Oh, the rainy day Vizsla... a sad, sad, sight! But I am glad you guys are finally getting some rain. Those of us in Michigan would also be happy to send you some of our snow.


----------



## redbirddog (Apr 23, 2010)

Today the trails were a bit moist. We had the hills to ourselves for over an hour. Dogs loved the very soft earth. Saturday, right after the rain went through the Bay Area, we went into some of our favorite hills and for two hours not another soul was out. Finally the little creek, that normally runs from late October until July had a small flow of water. The hills are green.


----------



## hobbsy1010 (Jun 4, 2011)

We've had our fair share of the 'wet stuff' over here in the UK over the past few months!!!

The pups have found out what their webbed paws were designed for!!

And we (humanes) now consider Goretex(TM) to be our 'second skin' !!! :-\

Hobbsy

A few pic's of a coastal town near us!!

https://www.google.co.uk/search?q=p...+of+porthcawl+storm&biv=i|4;d|ZfsRccPUlb8j4M:


----------



## Ozkar (Jul 4, 2011)

Chuck some our way if you've had your share. We are a ........err.......touch dry at the moment. Lucky we have a water license, as we are having to pump from the river to fill the water tanks. Everything smells muddy. My dishes, my clothes, me, the pups........... Can't wait for some rain. Just lucky we don't have any stock to worry about. Farmers are shooting them at the moment. Cheaper to put a bullet in them than it is to freight them to the saleyards and sell them. Cost of transport, outweighs what they are getting for them. Most are hand feeding and just shooting them as they go down to the ground. In the hope there will be some breeding stock left still when the rain finally arrives. Very sad. If you want an inkling of what's really going on here in oz, jump onto and have a look at how the poor buggars are living. 

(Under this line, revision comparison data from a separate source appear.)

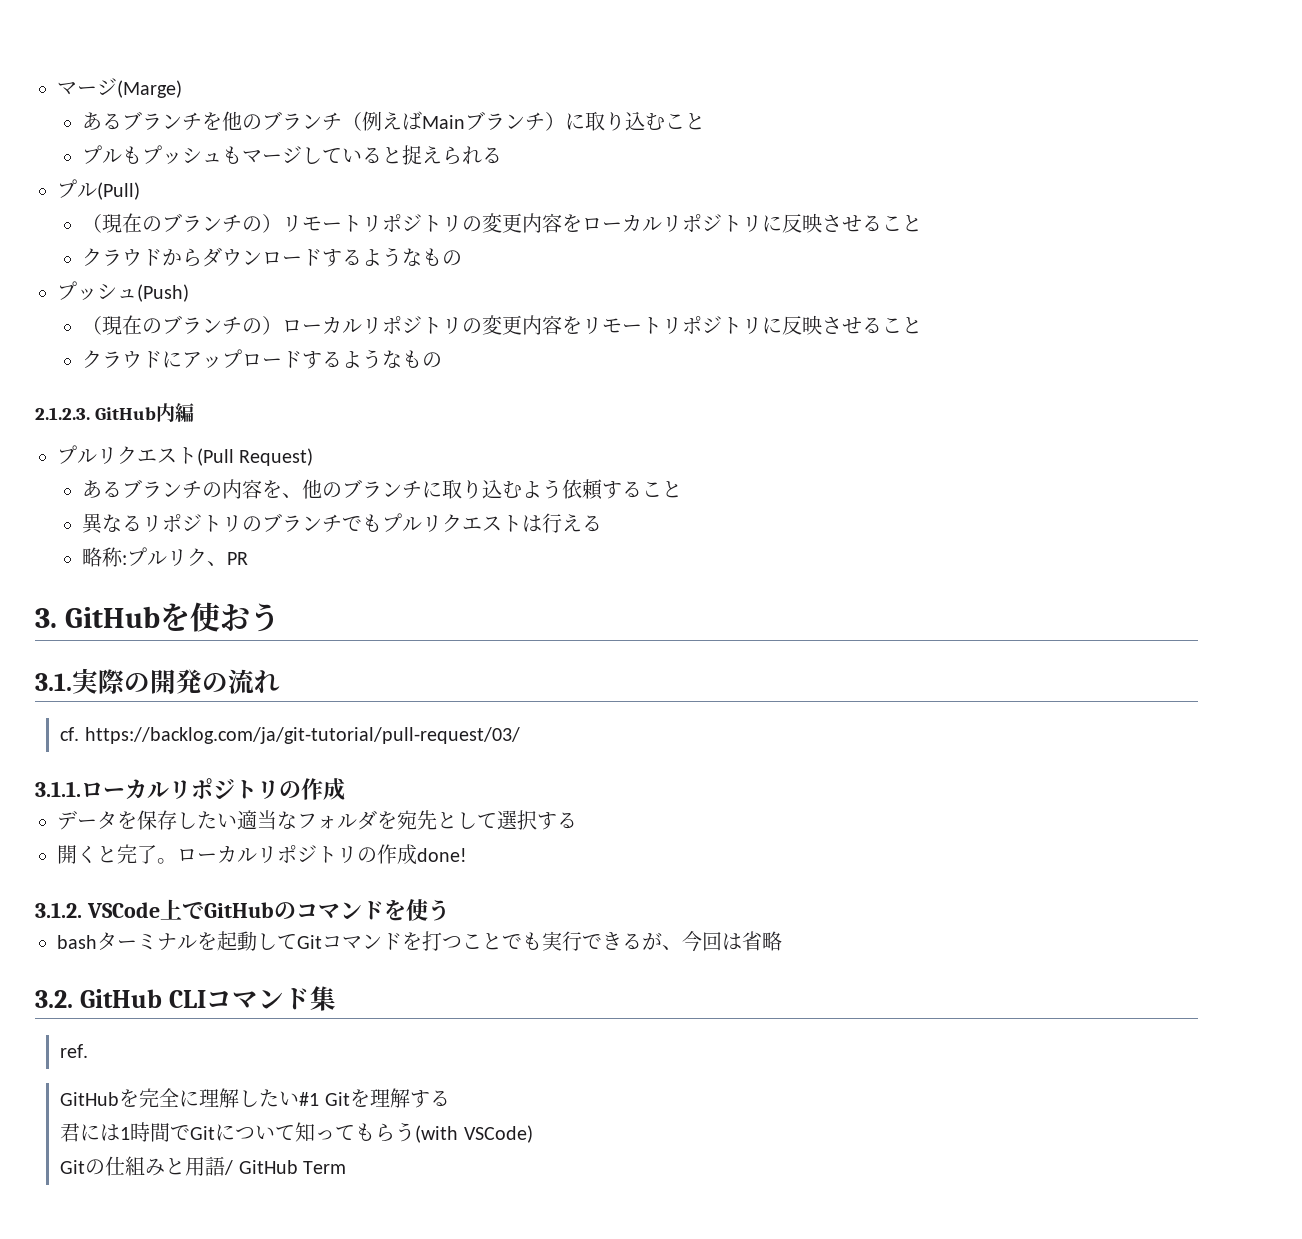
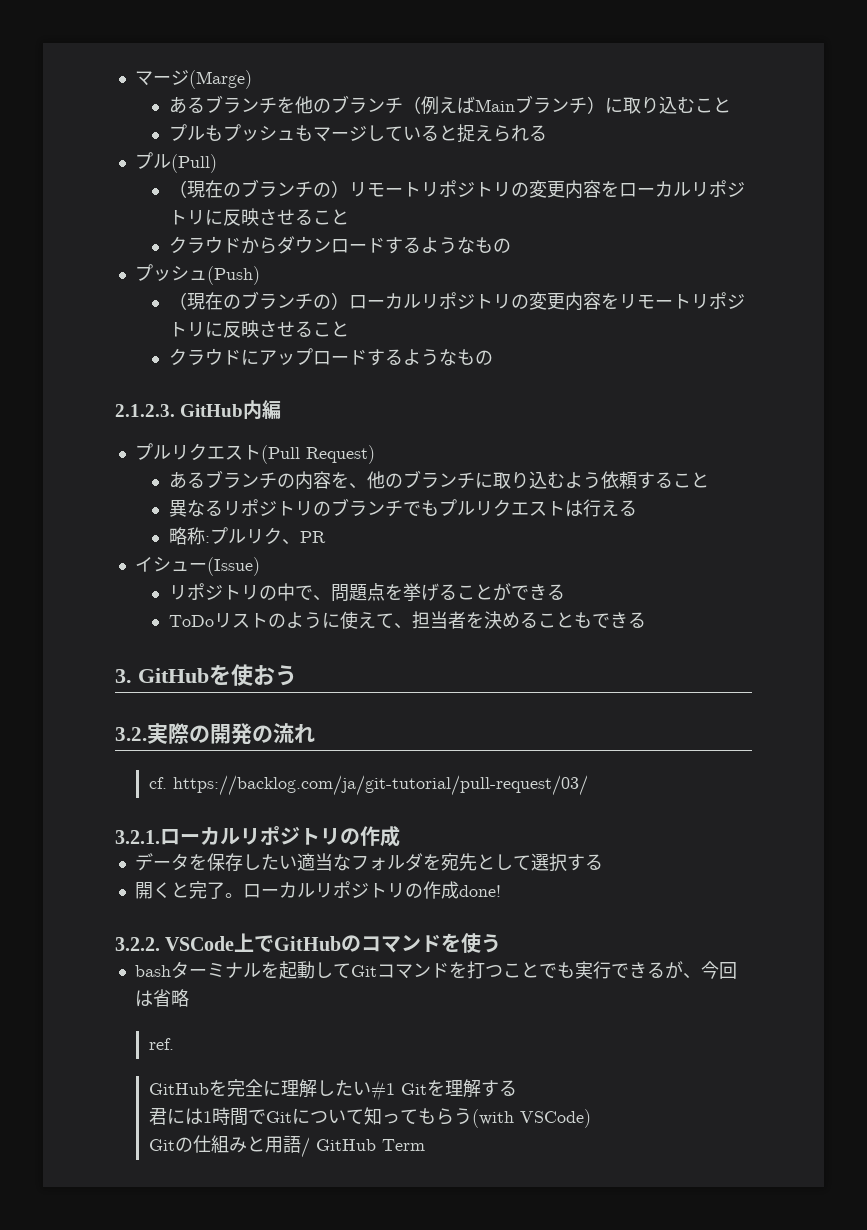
+ イシュー(Issue)
+ リポジトリの中で、問題点を挙げることができる
+ ToDoリストのように使えて、担当者を決めることもできる
- 3.1.実際の開発の流れ
+ 3.2.実際の開発の流れ
- 3.1.1.ローカルリポジトリの作成
+ 3.2.1.ローカルリポジトリの作成
- 3.1.2. VSCode上でGitHubのコマンドを使う
+ 3.2.2. VSCode上でGitHubのコマンドを使う
- 3.2. GitHub CLIコマンド集

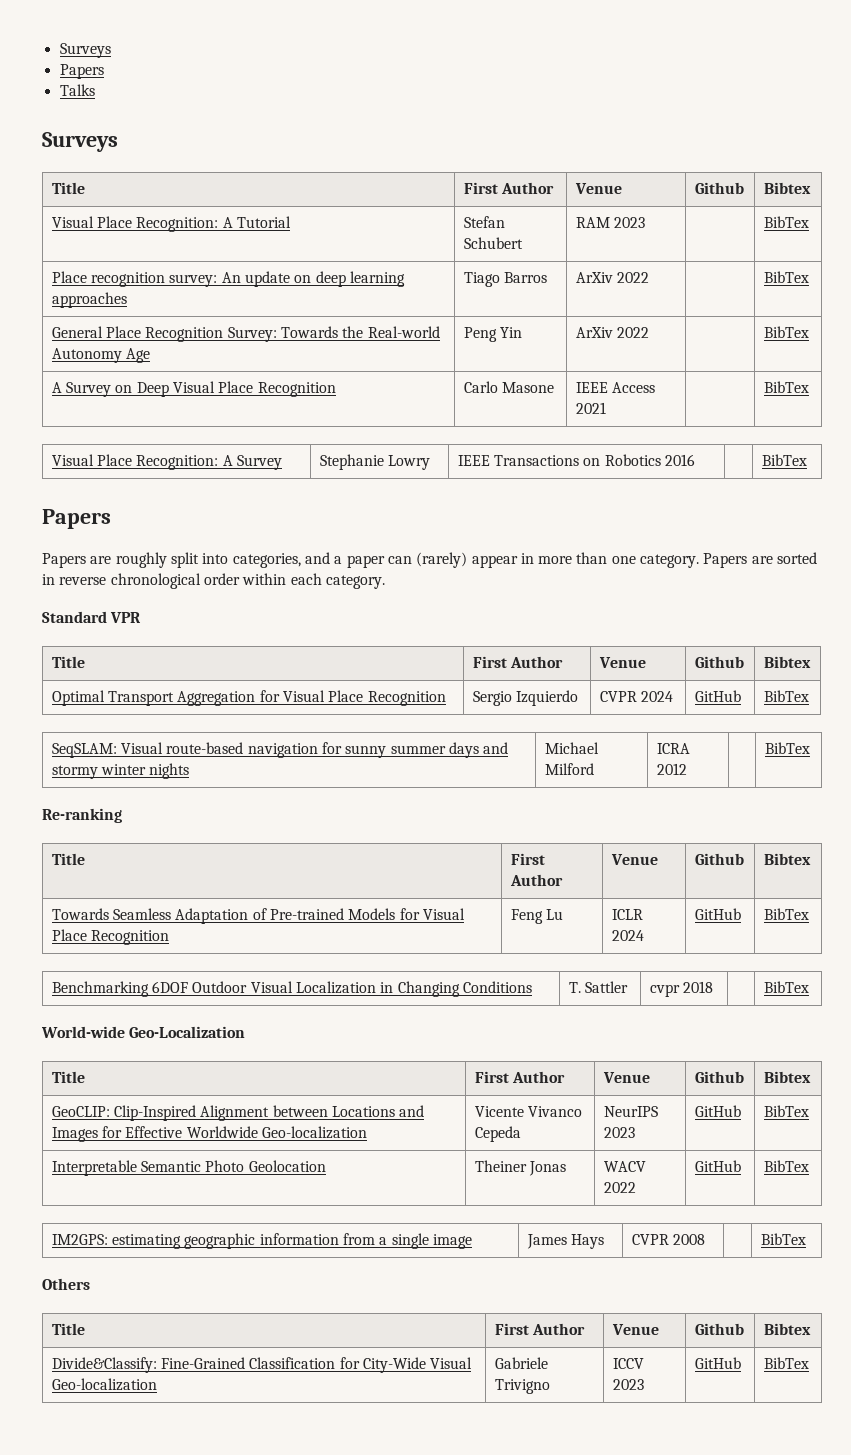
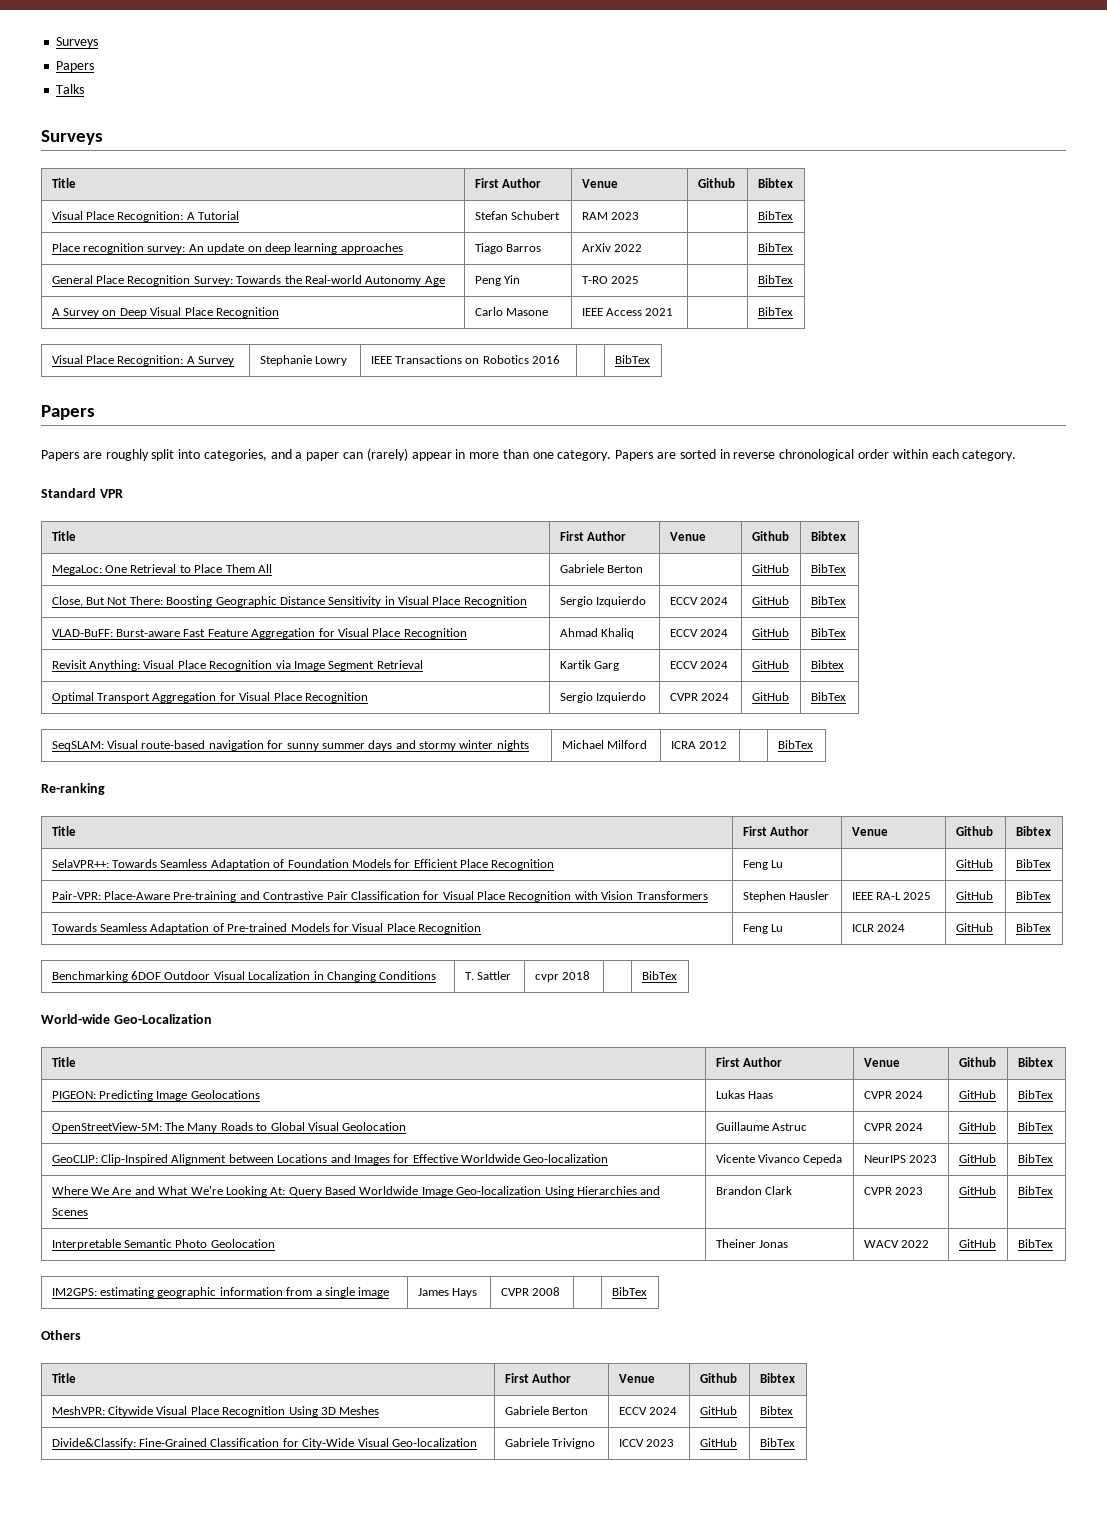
- General Place Recognition Survey: Towards the Real-world Autonomy Age | Peng Yin | ArXiv 2022 | | BibTex
+ General Place Recognition Survey: Towards the Real-world Autonomy Age | Peng Yin | T-RO 2025 | | BibTex
+ MegaLoc: One Retrieval to Place Them All | Gabriele Berton | | GitHub | BibTex
+ Close, But Not There: Boosting Geographic Distance Sensitivity in Visual Place Recognition | Sergio Izquierdo | ECCV 2024 | GitHub | BibTex
+ VLAD-BuFF: Burst-aware Fast Feature Aggregation for Visual Place Recognition | Ahmad Khaliq | ECCV 2024 | GitHub | BibTex
+ Revisit Anything: Visual Place Recognition via Image Segment Retrieval | Kartik Garg | ECCV 2024 | GitHub | Bibtex
+ SelaVPR++: Towards Seamless Adaptation of Foundation Models for Efficient Place Recognition | Feng Lu | | GitHub | BibTex
+ Pair-VPR: Place-Aware Pre-training and Contrastive Pair Classification for Visual Place Recognition with Vision Transformers | Stephen Hausler | IEEE RA-L 2025 | GitHub | BibTex
+ PIGEON: Predicting Image Geolocations | Lukas Haas | CVPR 2024 | GitHub | BibTex
+ OpenStreetView-5M: The Many Roads to Global Visual Geolocation | Guillaume Astruc | CVPR 2024 | GitHub | BibTex
+ Where We Are and What We're Looking At: Query Based Worldwide Image Geo-localization Using Hierarchies and Scenes | Brandon Clark | CVPR 2023 | GitHub | BibTex
+ MeshVPR: Citywide Visual Place Recognition Using 3D Meshes | Gabriele Berton | ECCV 2024 | GitHub | Bibtex

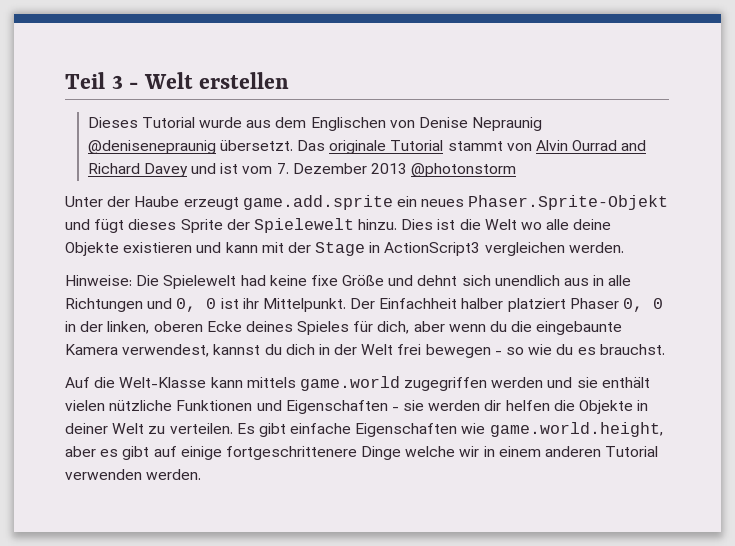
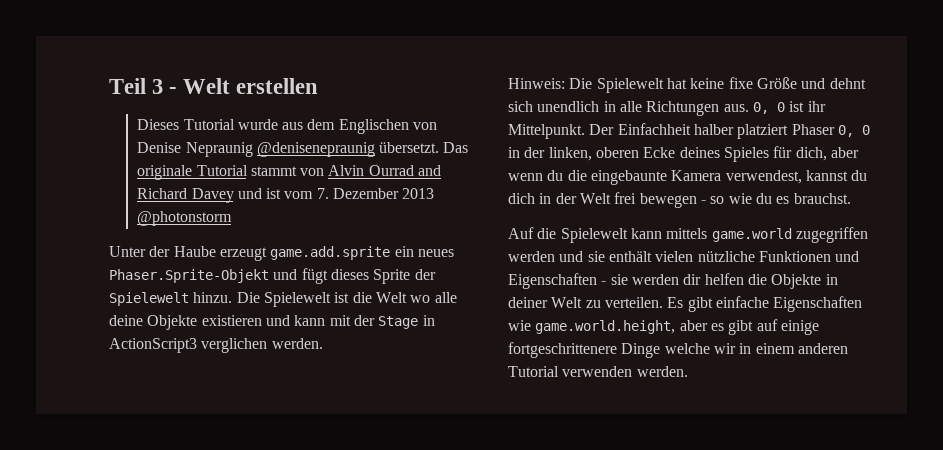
- Dies ist die Welt wo alle deine Objekte existieren und kann mit der Stage in ActionScript3 vergleichen werden.
+ Die Spielewelt ist die Welt wo alle deine Objekte existieren und kann mit der Stage in ActionScript3 verglichen werden.
- Hinweise: Die Spielewelt had keine fixe Größe und dehnt sich unendlich aus in alle Richtungen und 0, 0 ist ihr Mittelpunkt.
+ Hinweis: Die Spielewelt hat keine fixe Größe und dehnt sich unendlich in alle Richtungen aus. 0, 0 ist ihr Mittelpunkt.
- Auf die Welt-Klasse kann mittels game.world zugegriffen werden und sie enthält vielen nützliche Funktionen und Eigenschaften - sie werden dir helfen die Objekte in deiner Welt zu verteilen.
+ Auf die Spielewelt kann mittels game.world zugegriffen werden und sie enthält vielen nützliche Funktionen und Eigenschaften - sie werden dir helfen die Objekte in deiner Welt zu verteilen.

http://au.tv.yahoo.com/plus7/sunday-night/-/watch/21779721/sun-2-mar/?play=1


----------



## Ksana (Mar 30, 2013)

Rain? I am jealous! Minus 50 C here and no sign of spring :'(


----------



## tknafox2 (Apr 2, 2013)

Wow, We had a rip roaring Thunder and Lightning storm last eve, and Fergy decided barking at Thor would make it all better, which it did not. But We all survived, and there was no trauma... a good thing. Pearl is just oblivious to all environmental elements, and a very calming persona for Mr. F... bizzerk V. 
Just don't let a Raccoon in the yard, or miss mild mannered Pearl becomes Miss Malificant MR.Hyde, and the Wicked Witch all rolled into one!!!


----------



## Kafka (Jul 24, 2013)

Kafka doesn't like the rain. This is her at a friend's house..staring at the crazy rain.
The first day it started pouring I opened the door to the backyard bc she was waiting...then she saw the rain and ran straight back to bed! Such a Californian dog..not used to anything.


----------



## MilesMom (Jun 21, 2012)

We like running in the rain! We hit two typically well traveled local trails and were all alone the majority of the time. Rain and mud yes, but worth it for the private run. Ran into a lot of wild life, thank goodness for e collars.


----------